Exercise aim:
Transcribe exactly the lines from the one containing "ordered by: Vera Brown -> CAROLYN SCHMIDT" through the end of the entries, including both the first and the last, and nothing else.

Data supplied:
+ + + + +
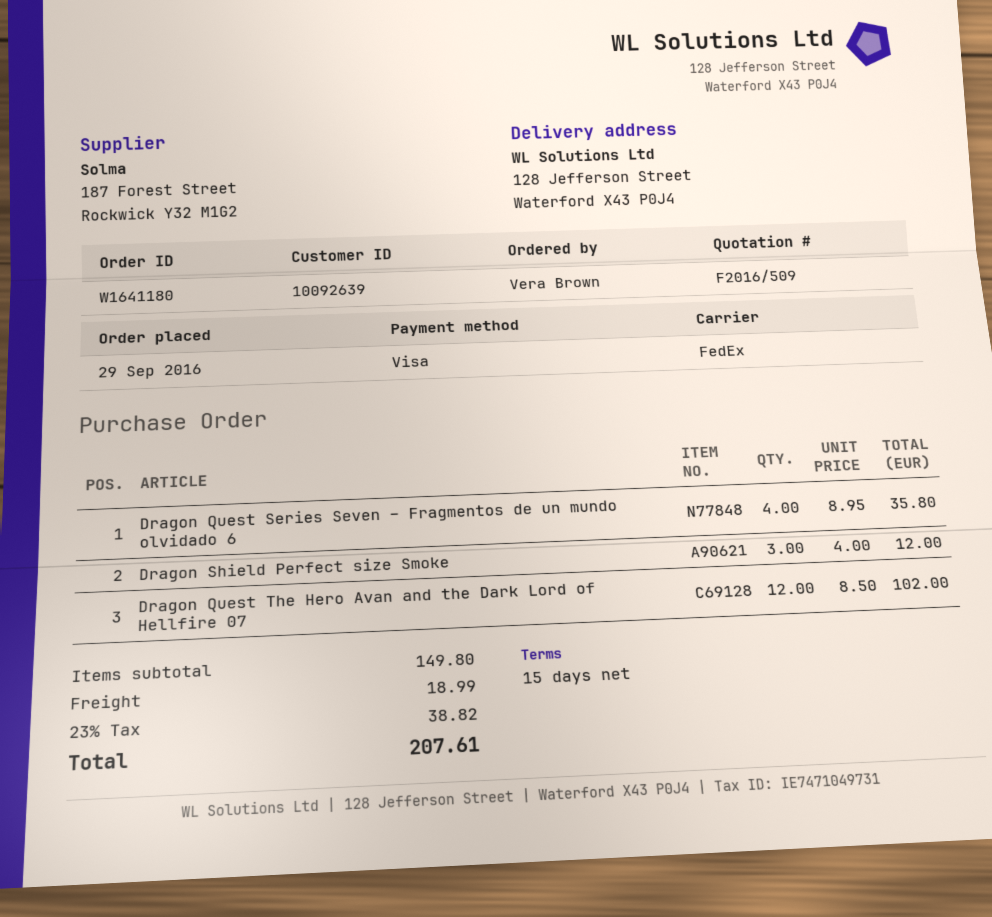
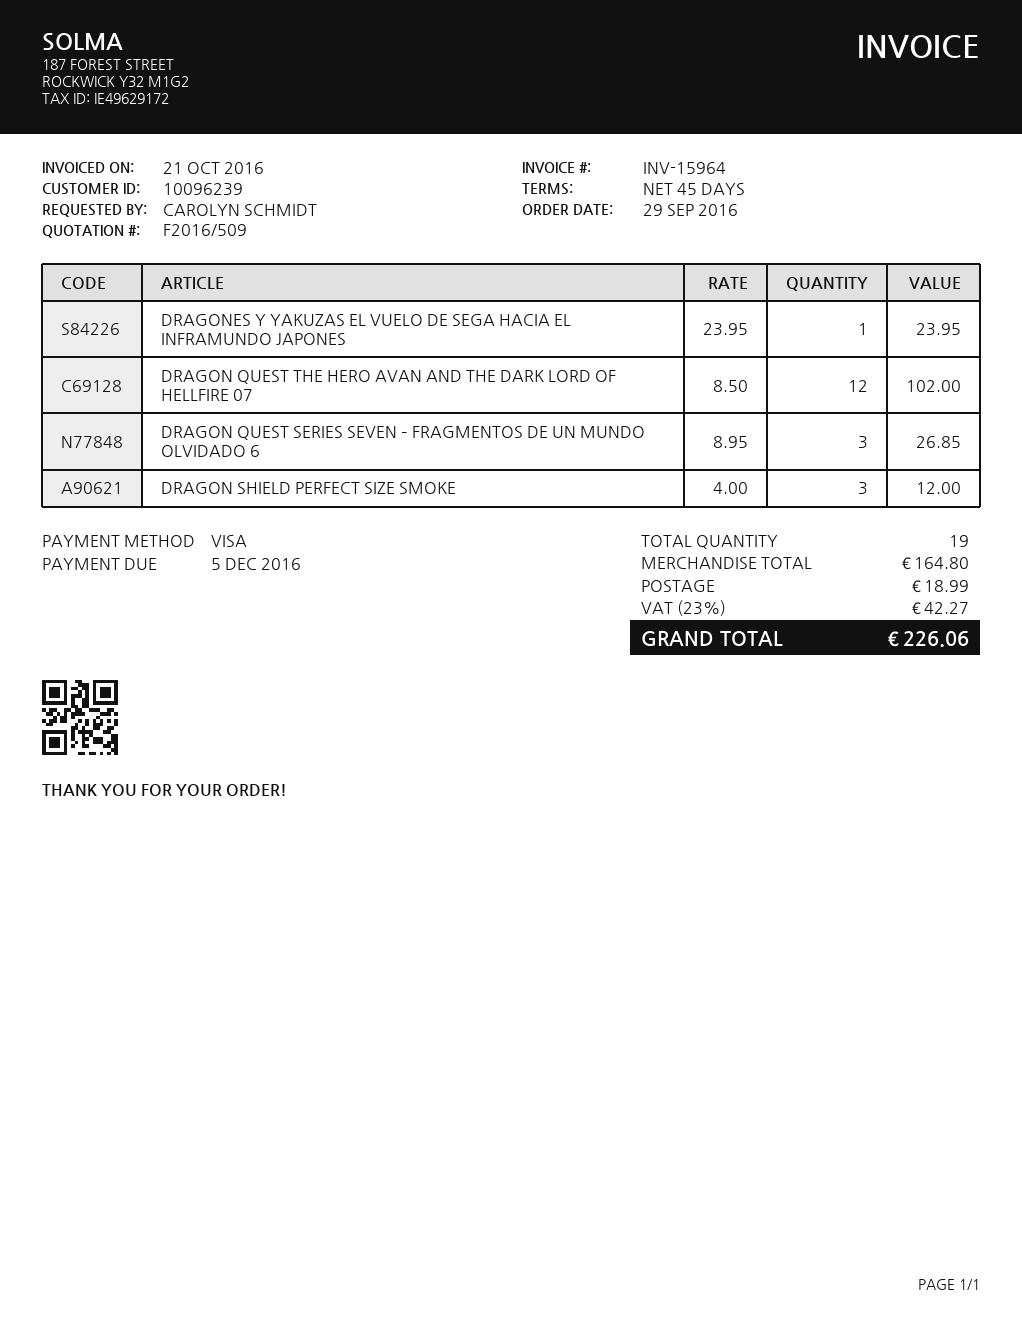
payment terms: 15 days -> 45 days
customer number: 10092639 -> 10096239
ordered by: Vera Brown -> CAROLYN SCHMIDT
Dragon Quest Series Seven – Fragmentos de un mundo olvidado 6: 4 x 8.95 = 35.80 -> 3 x 8.95 = 26.85
DRAGONES Y YAKUZAS EL VUELO DE SEGA HACIA EL INFRAMUNDO JAPONES: none -> 1 x 23.95 = 23.95
subtotal: 149.80 -> 164.80
tax: 23% = 38.82 -> 23% = 42.27
total: 207.61 -> 226.06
+ + + + +
Output:
ordered by: Vera Brown -> CAROLYN SCHMIDT
Dragon Quest Series Seven – Fragmentos de un mundo olvidado 6: 4 x 8.95 = 35.80 -> 3 x 8.95 = 26.85
DRAGONES Y YAKUZAS EL VUELO DE SEGA HACIA EL INFRAMUNDO JAPONES: none -> 1 x 23.95 = 23.95
subtotal: 149.80 -> 164.80
tax: 23% = 38.82 -> 23% = 42.27
total: 207.61 -> 226.06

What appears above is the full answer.